Web page revision data:
==========
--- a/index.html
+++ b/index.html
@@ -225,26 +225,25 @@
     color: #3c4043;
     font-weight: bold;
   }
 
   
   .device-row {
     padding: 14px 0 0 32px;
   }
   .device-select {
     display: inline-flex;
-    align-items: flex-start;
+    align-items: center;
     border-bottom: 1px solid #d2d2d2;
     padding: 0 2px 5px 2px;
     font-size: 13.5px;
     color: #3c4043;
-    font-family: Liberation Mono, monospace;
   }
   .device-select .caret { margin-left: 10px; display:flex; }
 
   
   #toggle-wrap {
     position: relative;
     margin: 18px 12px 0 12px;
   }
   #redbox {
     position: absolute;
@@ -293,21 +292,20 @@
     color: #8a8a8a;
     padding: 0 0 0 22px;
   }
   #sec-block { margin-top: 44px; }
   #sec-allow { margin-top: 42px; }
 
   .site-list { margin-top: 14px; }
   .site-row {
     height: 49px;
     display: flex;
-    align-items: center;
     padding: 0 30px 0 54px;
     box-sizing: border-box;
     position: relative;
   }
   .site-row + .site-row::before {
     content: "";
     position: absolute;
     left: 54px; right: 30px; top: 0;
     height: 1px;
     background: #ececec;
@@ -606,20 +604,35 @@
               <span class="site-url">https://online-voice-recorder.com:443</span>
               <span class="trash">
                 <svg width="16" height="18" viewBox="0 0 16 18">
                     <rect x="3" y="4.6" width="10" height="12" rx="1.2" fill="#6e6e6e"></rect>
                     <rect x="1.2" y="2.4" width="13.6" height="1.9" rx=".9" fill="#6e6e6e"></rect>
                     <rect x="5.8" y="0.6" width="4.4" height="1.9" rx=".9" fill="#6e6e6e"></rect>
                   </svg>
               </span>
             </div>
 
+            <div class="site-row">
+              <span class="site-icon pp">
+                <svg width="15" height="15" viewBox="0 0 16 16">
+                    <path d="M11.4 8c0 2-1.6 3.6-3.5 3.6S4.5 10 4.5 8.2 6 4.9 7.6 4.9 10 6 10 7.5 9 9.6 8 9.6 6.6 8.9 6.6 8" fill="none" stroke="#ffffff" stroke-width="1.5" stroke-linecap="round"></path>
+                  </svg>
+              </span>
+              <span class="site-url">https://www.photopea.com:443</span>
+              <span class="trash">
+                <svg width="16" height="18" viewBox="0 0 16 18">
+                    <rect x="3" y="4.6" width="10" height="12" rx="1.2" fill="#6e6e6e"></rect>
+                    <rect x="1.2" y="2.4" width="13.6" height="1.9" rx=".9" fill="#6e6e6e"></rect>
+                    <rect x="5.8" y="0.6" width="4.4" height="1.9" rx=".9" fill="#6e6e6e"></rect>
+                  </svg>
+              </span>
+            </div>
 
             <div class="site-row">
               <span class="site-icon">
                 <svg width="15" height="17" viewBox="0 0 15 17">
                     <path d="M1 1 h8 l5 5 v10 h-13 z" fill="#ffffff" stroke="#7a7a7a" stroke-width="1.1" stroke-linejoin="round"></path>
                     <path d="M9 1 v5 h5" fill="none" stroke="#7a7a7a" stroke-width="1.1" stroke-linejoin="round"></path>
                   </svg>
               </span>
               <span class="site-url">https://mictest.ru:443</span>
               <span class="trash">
==========
> WORK INSTRUCTIONS: Nothing in the records may be left out; transcribe all of them exactly.

> SOLVED PROBLEM:
--- a/index.html
+++ b/index.html
@@ -225,26 +225,25 @@
     color: #3c4043;
     font-weight: bold;
   }
 
   
   .device-row {
     padding: 14px 0 0 32px;
   }
   .device-select {
     display: inline-flex;
-    align-items: flex-start;
+    align-items: center;
     border-bottom: 1px solid #d2d2d2;
     padding: 0 2px 5px 2px;
     font-size: 13.5px;
     color: #3c4043;
-    font-family: Liberation Mono, monospace;
   }
   .device-select .caret { margin-left: 10px; display:flex; }
 
   
   #toggle-wrap {
     position: relative;
     margin: 18px 12px 0 12px;
   }
   #redbox {
     position: absolute;
@@ -293,21 +292,20 @@
     color: #8a8a8a;
     padding: 0 0 0 22px;
   }
   #sec-block { margin-top: 44px; }
   #sec-allow { margin-top: 42px; }
 
   .site-list { margin-top: 14px; }
   .site-row {
     height: 49px;
     display: flex;
-    align-items: center;
     padding: 0 30px 0 54px;
     box-sizing: border-box;
     position: relative;
   }
   .site-row + .site-row::before {
     content: "";
     position: absolute;
     left: 54px; right: 30px; top: 0;
     height: 1px;
     background: #ececec;
@@ -606,20 +604,35 @@
               <span class="site-url">https://online-voice-recorder.com:443</span>
               <span class="trash">
                 <svg width="16" height="18" viewBox="0 0 16 18">
                     <rect x="3" y="4.6" width="10" height="12" rx="1.2" fill="#6e6e6e"></rect>
                     <rect x="1.2" y="2.4" width="13.6" height="1.9" rx=".9" fill="#6e6e6e"></rect>
                     <rect x="5.8" y="0.6" width="4.4" height="1.9" rx=".9" fill="#6e6e6e"></rect>
                   </svg>
               </span>
             </div>
 
+            <div class="site-row">
+              <span class="site-icon pp">
+                <svg width="15" height="15" viewBox="0 0 16 16">
+                    <path d="M11.4 8c0 2-1.6 3.6-3.5 3.6S4.5 10 4.5 8.2 6 4.9 7.6 4.9 10 6 10 7.5 9 9.6 8 9.6 6.6 8.9 6.6 8" fill="none" stroke="#ffffff" stroke-width="1.5" stroke-linecap="round"></path>
+                  </svg>
+              </span>
+              <span class="site-url">https://www.photopea.com:443</span>
+              <span class="trash">
+                <svg width="16" height="18" viewBox="0 0 16 18">
+                    <rect x="3" y="4.6" width="10" height="12" rx="1.2" fill="#6e6e6e"></rect>
+                    <rect x="1.2" y="2.4" width="13.6" height="1.9" rx=".9" fill="#6e6e6e"></rect>
+                    <rect x="5.8" y="0.6" width="4.4" height="1.9" rx=".9" fill="#6e6e6e"></rect>
+                  </svg>
+              </span>
+            </div>
 
             <div class="site-row">
               <span class="site-icon">
                 <svg width="15" height="17" viewBox="0 0 15 17">
                     <path d="M1 1 h8 l5 5 v10 h-13 z" fill="#ffffff" stroke="#7a7a7a" stroke-width="1.1" stroke-linejoin="round"></path>
                     <path d="M9 1 v5 h5" fill="none" stroke="#7a7a7a" stroke-width="1.1" stroke-linejoin="round"></path>
                   </svg>
               </span>
               <span class="site-url">https://mictest.ru:443</span>
               <span class="trash">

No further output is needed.